The physical properties of biomaterials are important for their isolation and separation from body fluids. In particular, the precise evaluation of the multi-physical properties of single biomolecules is essential in that the correlation between physical and biological properties of specific biomolecule. However, the majority of scientific equipment, can only determine specific-physical properties of single nanoparticles, making the evaluation of the multi-physical properties difficult. The improvement of analytical techniques for the evaluation of multi-physical properties is therefore required in various research fields. In this study, we developed a motion-tracking algorithm to evaluate the multi-physical properties of single-nanoparticles by analyzing their behavior.

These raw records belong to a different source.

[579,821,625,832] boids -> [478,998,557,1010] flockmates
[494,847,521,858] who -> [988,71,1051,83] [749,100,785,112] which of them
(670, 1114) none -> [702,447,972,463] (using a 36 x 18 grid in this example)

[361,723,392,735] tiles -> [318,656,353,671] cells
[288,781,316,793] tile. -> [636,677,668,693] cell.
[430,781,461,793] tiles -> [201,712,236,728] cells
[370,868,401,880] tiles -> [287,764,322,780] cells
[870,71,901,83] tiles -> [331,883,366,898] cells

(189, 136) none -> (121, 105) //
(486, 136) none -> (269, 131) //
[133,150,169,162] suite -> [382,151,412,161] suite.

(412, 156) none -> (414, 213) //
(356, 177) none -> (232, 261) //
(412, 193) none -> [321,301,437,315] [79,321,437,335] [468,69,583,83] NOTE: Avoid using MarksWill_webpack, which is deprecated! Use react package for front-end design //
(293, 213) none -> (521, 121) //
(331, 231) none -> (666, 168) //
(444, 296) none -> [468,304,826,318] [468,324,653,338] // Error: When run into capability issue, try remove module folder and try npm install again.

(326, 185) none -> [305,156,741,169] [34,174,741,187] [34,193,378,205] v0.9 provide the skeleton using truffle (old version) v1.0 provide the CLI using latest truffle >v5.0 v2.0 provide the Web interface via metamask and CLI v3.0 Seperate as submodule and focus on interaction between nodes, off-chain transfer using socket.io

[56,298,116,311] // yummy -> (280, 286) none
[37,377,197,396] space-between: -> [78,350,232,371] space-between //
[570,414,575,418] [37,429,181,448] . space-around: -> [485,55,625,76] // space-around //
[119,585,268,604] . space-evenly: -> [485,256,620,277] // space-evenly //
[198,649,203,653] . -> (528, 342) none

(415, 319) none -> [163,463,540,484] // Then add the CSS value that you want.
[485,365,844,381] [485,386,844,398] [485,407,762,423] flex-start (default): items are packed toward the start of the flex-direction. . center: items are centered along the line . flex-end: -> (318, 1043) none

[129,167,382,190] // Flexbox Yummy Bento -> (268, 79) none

We observed the Brownian motion and electric-field-induced drift of fluorescent nanoparticles injected in a microfluidic chip with two electrodes using confocal microscopy. The proposed algorithm is able to determine the size of the nanoparticles by i) removing the background noise from images, ii) tracking the motion of nanoparticles using the circular-Hough transform, iii) extracting the mean squared displacement (MSD) of the tracked nanoparticles, and iv) applying the MSD to the Stokes-Einstein equation. We compared the evaluated size of the nanoparticles with the size measured by SEM. We also determined the zeta-potential and surface-charge density of the nanoparticles using the extracted electrophoretic velocity and the Helmholtz-Smoluchowski equation. The proposed motion-tracking algorithm could be employed in various fields related to biomaterial analysis, such as exosome analysis.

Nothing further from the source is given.